Source information:
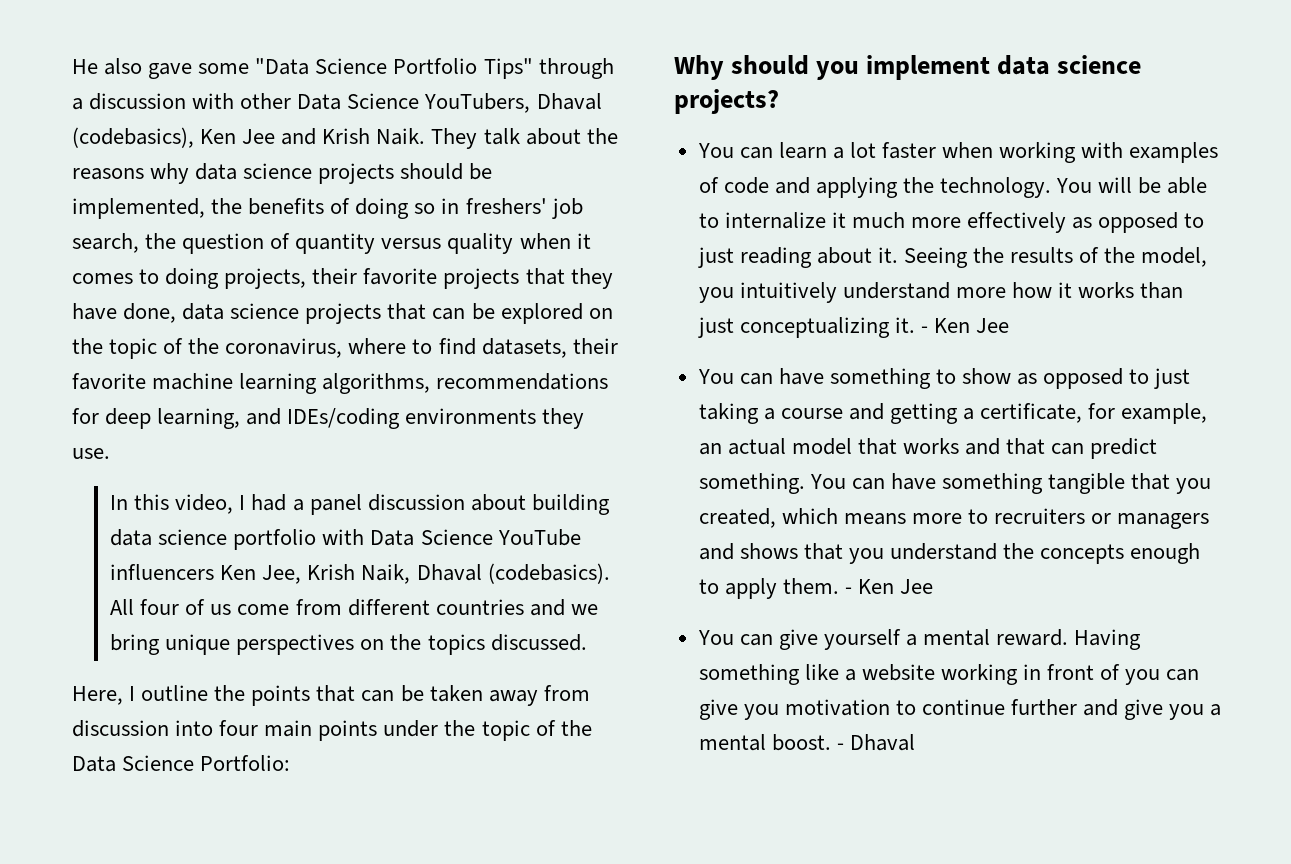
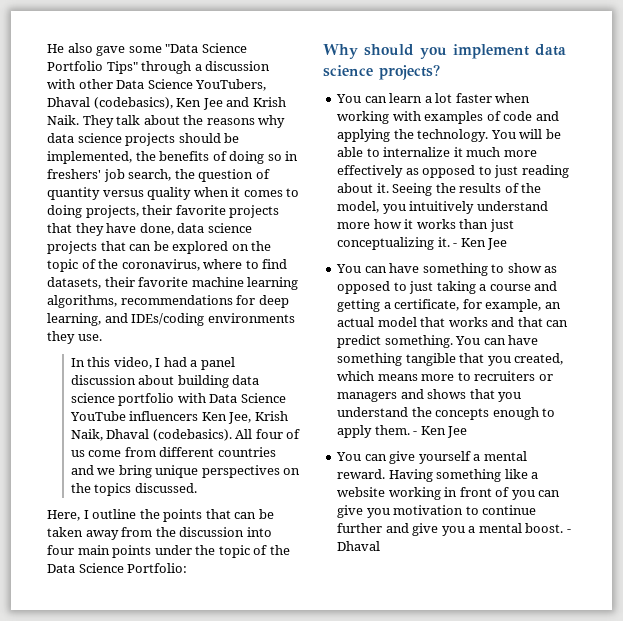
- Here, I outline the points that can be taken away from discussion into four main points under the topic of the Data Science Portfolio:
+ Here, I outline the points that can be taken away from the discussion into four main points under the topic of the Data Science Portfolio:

...

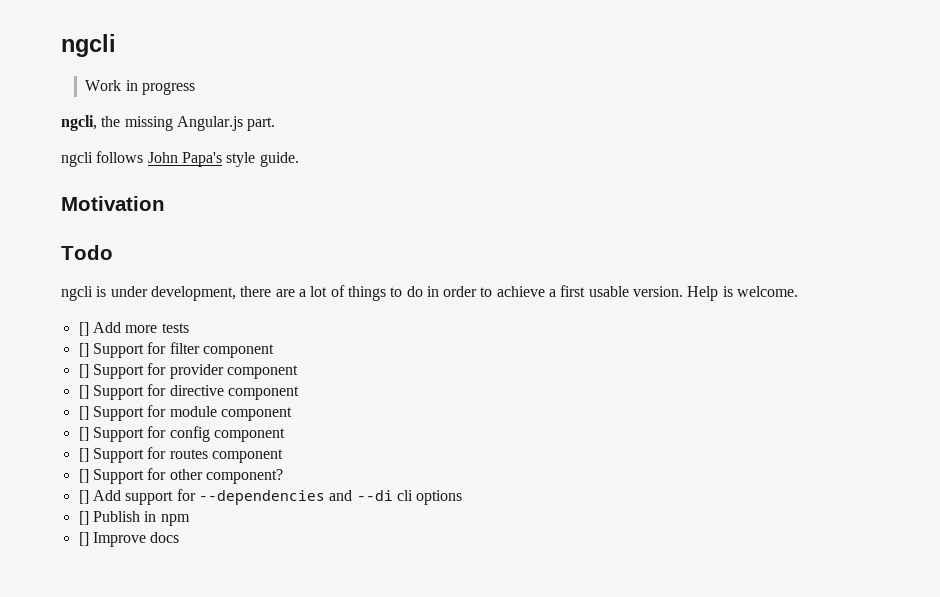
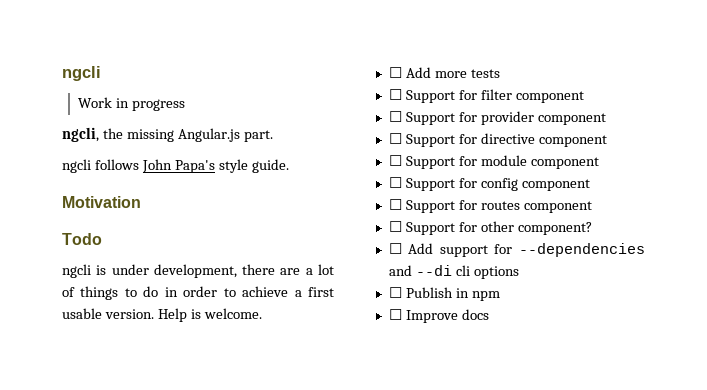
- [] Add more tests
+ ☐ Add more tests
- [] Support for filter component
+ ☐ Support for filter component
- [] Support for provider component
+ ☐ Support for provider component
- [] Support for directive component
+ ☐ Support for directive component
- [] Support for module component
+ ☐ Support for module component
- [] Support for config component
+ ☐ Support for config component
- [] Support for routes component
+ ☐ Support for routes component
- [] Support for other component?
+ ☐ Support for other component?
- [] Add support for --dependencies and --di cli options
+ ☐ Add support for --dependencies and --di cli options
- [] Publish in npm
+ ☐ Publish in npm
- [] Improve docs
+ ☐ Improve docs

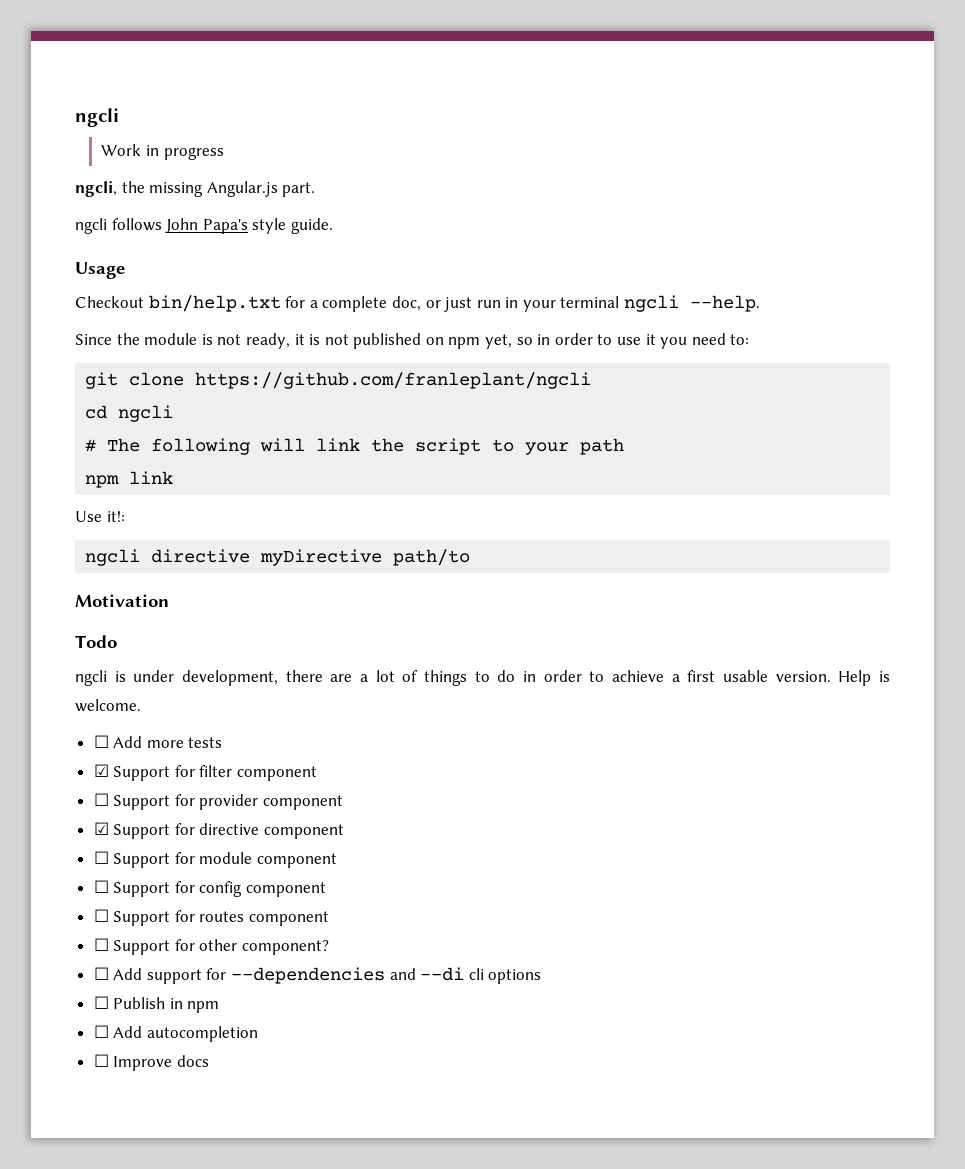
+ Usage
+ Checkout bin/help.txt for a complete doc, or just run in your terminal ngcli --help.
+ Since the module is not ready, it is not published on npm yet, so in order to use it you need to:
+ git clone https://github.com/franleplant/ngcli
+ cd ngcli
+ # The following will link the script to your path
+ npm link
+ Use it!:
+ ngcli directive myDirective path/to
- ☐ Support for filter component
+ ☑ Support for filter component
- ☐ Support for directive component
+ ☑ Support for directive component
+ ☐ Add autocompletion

---

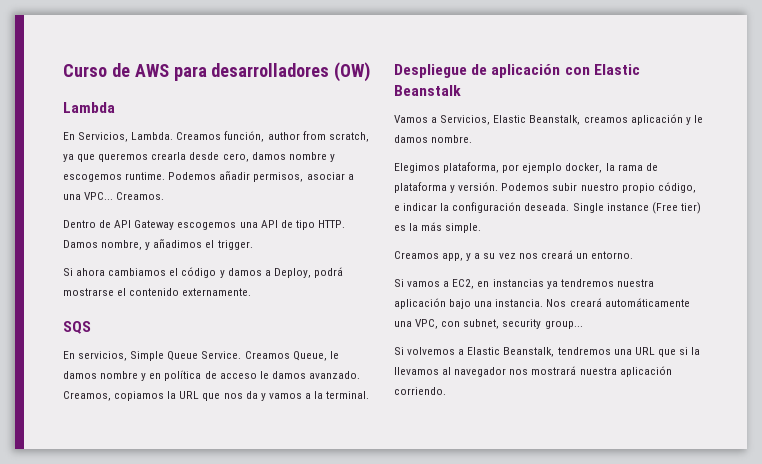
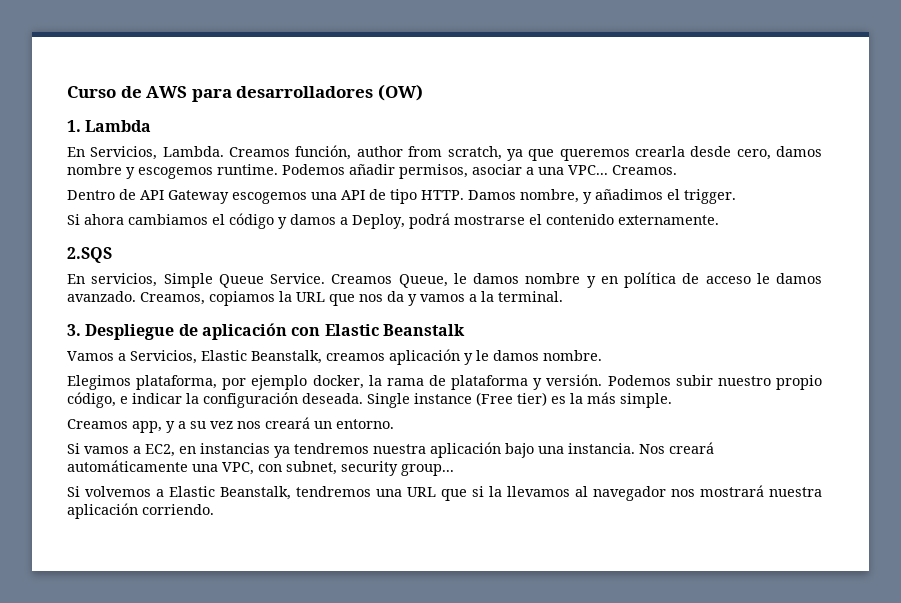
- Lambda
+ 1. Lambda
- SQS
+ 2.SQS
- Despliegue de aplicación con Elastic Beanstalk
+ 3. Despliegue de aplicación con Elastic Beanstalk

What is being asked:
Going by the entries above, repeat exactly the lines that start at the line with "- [] Support for directive component" and go on through the line with "- ☐ Support for filter component". Pictures are not part of the copy.

Written reply:
- [] Support for directive component
+ ☐ Support for directive component
- [] Support for module component
+ ☐ Support for module component
- [] Support for config component
+ ☐ Support for config component
- [] Support for routes component
+ ☐ Support for routes component
- [] Support for other component?
+ ☐ Support for other component?
- [] Add support for --dependencies and --di cli options
+ ☐ Add support for --dependencies and --di cli options
- [] Publish in npm
+ ☐ Publish in npm
- [] Improve docs
+ ☐ Improve docs

+ Usage
+ Checkout bin/help.txt for a complete doc, or just run in your terminal ngcli --help.
+ Since the module is not ready, it is not published on npm yet, so in order to use it you need to:
+ git clone https://github.com/franleplant/ngcli
+ cd ngcli
+ # The following will link the script to your path
+ npm link
+ Use it!:
+ ngcli directive myDirective path/to
- ☐ Support for filter component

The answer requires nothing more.